** PROVIDED RECORDS **
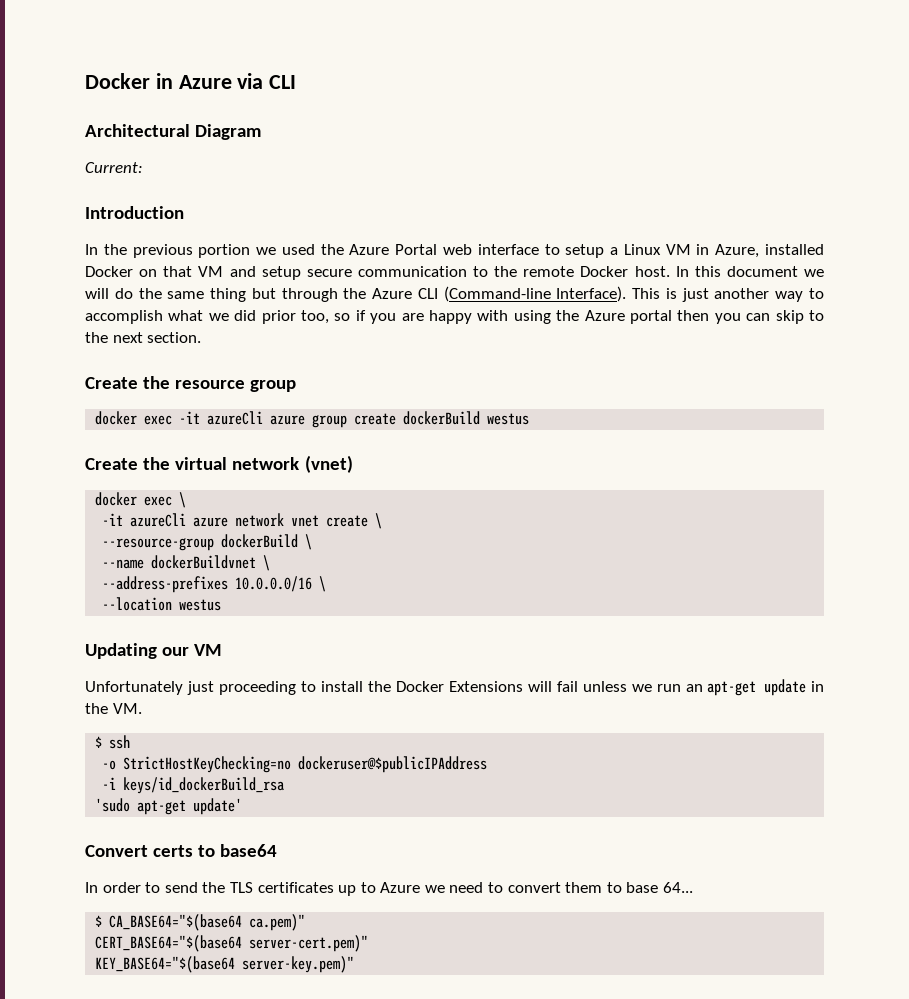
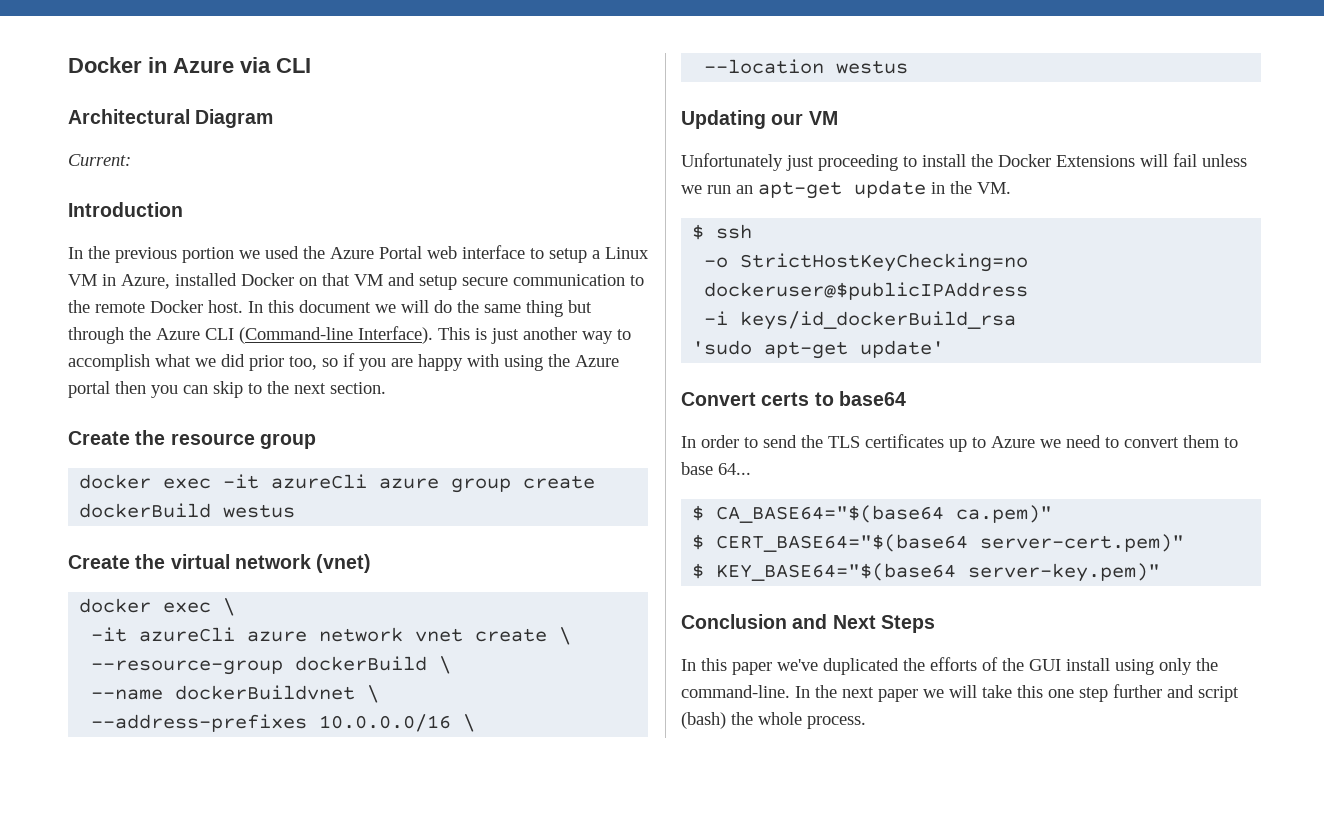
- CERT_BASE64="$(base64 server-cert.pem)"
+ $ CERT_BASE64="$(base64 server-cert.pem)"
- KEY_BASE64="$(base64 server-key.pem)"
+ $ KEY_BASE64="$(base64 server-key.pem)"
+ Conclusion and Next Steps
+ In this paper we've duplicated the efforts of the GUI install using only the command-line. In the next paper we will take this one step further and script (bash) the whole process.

** WORK REQUIRED **
Return all lines from the entries that contain the string "server".

** ANSWER SECTION **
- CERT_BASE64="$(base64 server-cert.pem)"
+ $ CERT_BASE64="$(base64 server-cert.pem)"
- KEY_BASE64="$(base64 server-key.pem)"
+ $ KEY_BASE64="$(base64 server-key.pem)"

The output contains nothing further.